Parenthood: Legal Parental Status and Parental Responsibility – Lecture series

These are the handouts for the overview lectures I provide on parenthood: legal parental status and parental responsibility.  I cover the following issues (issues 1-3 were lectured on this year; issue 4 was included last year; and issue 5 two years ago):

  • Issue 1 – Who or what is a parent?  [handout here];
  • Issue 2 – Legal motherhood  [handouts here and here];
  • Issue 3 – Legal fatherhood  [handouts here and here];
  • Issue 4 – Parental responsibility  [handouts from last year here and here];
  • Issue 5 – The relationship between legal parental status and parental responsibility  [handout from two years’ ago here].

School Exclusion and the Law: A Literature Review and Scoping Survey of Practice

(co-authored with Naomi Webber, University of Oxford)

Non-lawyers implement the law on permanent exclusion, particularly school management teams, with the support and guidance of local authority (LA) officers.

In this review, we evaluate the contents of, and relationship between law and practice to examine to what extent they are coherent. Divergence between law and practice is not of itself a basis for criticising the actions of non-lawyers, but instead suggests that the law might not be fit for purpose. The law should support ‘best practices’ and restrain practice that is not in the “best interests” of either the individual child at risk of exclusion and/or of other children and staff in the school.

Our discussion focuses on recent research and secondary literature, as well as our own scoping survey of permanent exclusion in schools across four LAs in the same Department for Education (DfE) Statistical First Release (SFR) region. The second section outlines the current law, presents statistical changes in the rate of exclusions and appeals lodged over time and analyses how reforms to the law and legal framework may have affected the statistics. The third section evaluates the values that underpin the legal framework, particularly autonomy, equality, “best interests”, and participation and procedural rights. The fourth section examines current knowledge of the way in which the law is understood by various groups of non-lawyers in the exclusion process. This section also draws on findings from our scoping survey, conducted between July and September 2014. Our scoping survey highlights the potential significance of school and LA culture within this legal discretionary framework in determining the likelihood that a pupil will be excluded. In particular, analysis of individual schools’ responses regarding exclusions against publicly available data on their pupil-level risk factors and indicators of school culture suggest that school culture and disposition toward the governing law has a role to play in determining the likelihood that a pupil will be excluded. This role has not been examined to date, and our scoping survey results reveal it is a complex one, which may also be interwoven with the LA culture and disposition towards the governing law. The work of LA inclusion and exclusion officers is central to this latter issue. Finally, we highlight a number of more discrete matters for further research.

Note: Our review has been updated to include discussion of reforms introduced by the DfE’s 2015 statutory guidance on exclusion.

This paper is published by the University of Oxford (2015), and also available here.

Arbitral Awards: A Magnetic Factor of Determinative Importance – Yet Not to Be Rubber-Stamped?

The High Court’s decision in S v S [2014] EWHC 7 (Fam) (S) is the first to give judicial endorsement to the Institute of Family Law Arbitrators’ (IFLA) scheme for parties to use arbitration to resolve the financial consequences of marriage and civil partnership breakdown. The significance of the decision extends beyond the case itself. Sir James Munby P’s judgment is important in four respects: first, he guides courts as to the process to adopt when considering applications made in the context of arbitral awards; second, he makes critical suggestions for future procedural innovations and rule changes; third, he directs courts as to how to weigh the substantive content of arbitral awards against section 25 of the Matrimonial Causes Act 1973 when hearing applications for consent orders and attempts to resile from the arbitral award; fourth, he comments on autonomy as the underlying theoretical basis for this substantive approach to arbitral awards.

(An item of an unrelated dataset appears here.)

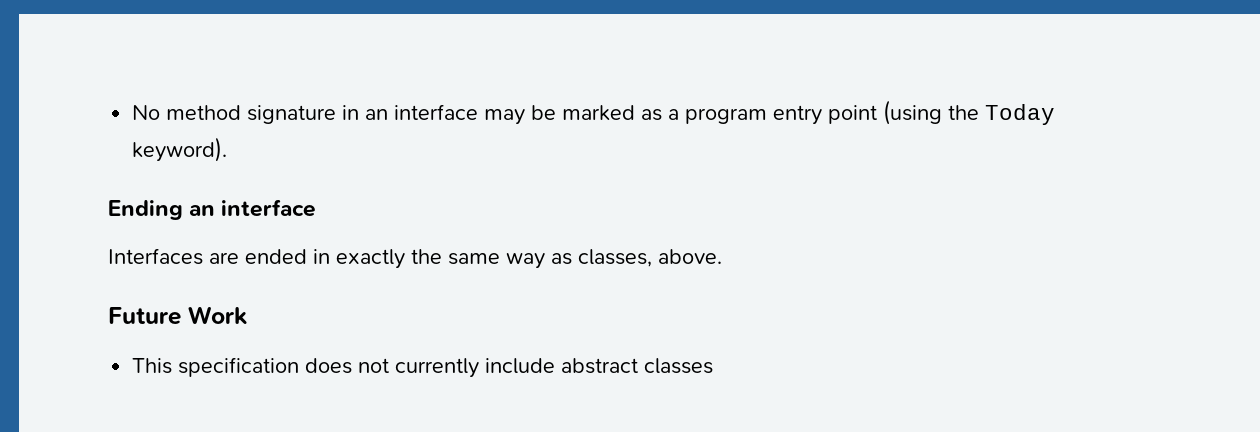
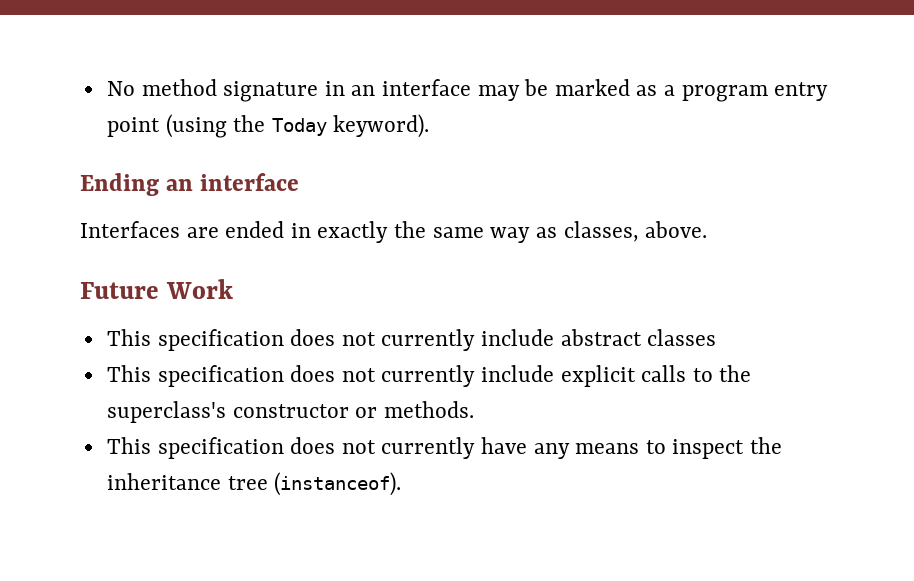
(714, 366) none -> [106,365,752,387] [106,401,474,423] [106,437,783,459] [106,472,402,496] // This specification does not currently include explicit calls to the superclass's constructor or methods. // This specification does not currently have any means to inspect the inheritance tree (instanceof).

This paper is published in (2015) 37 Journal of Social Welfare and Family Law 99-101, and available here.

Arbitration in Financial Dispute Resolution: The Final Step to Reconstructing the Default(s) and Exception(s)?

In this article, I argue for caution in embracing family arbitration as a new form of private ordering for resolving parties’ financial disputes. I explain that family arbitration may be more successful than other forms of private ordering and final court hearings in enabling certain types of parties to resolve certain types of disputes. Given that lawyer-led negotiations remain the most common form of out-of-court resolution, however, family arbitration’s impact may not be numerically significant. But family arbitration may be much more important in normative terms. Together with the transformation in approach to nuptial agreements, we may soon reach the position where it is no longer accurate to say that we are bargaining in the shadow of the default regime – the factual default of private ordering may become the autonomy-based normative default. I question whether this is a desirable step for family law, at least before we have resolved the underlying policy debate.

This paper is published in (2013) 35: 1 Journal of Social Welfare and Family Law 115-138, and available here.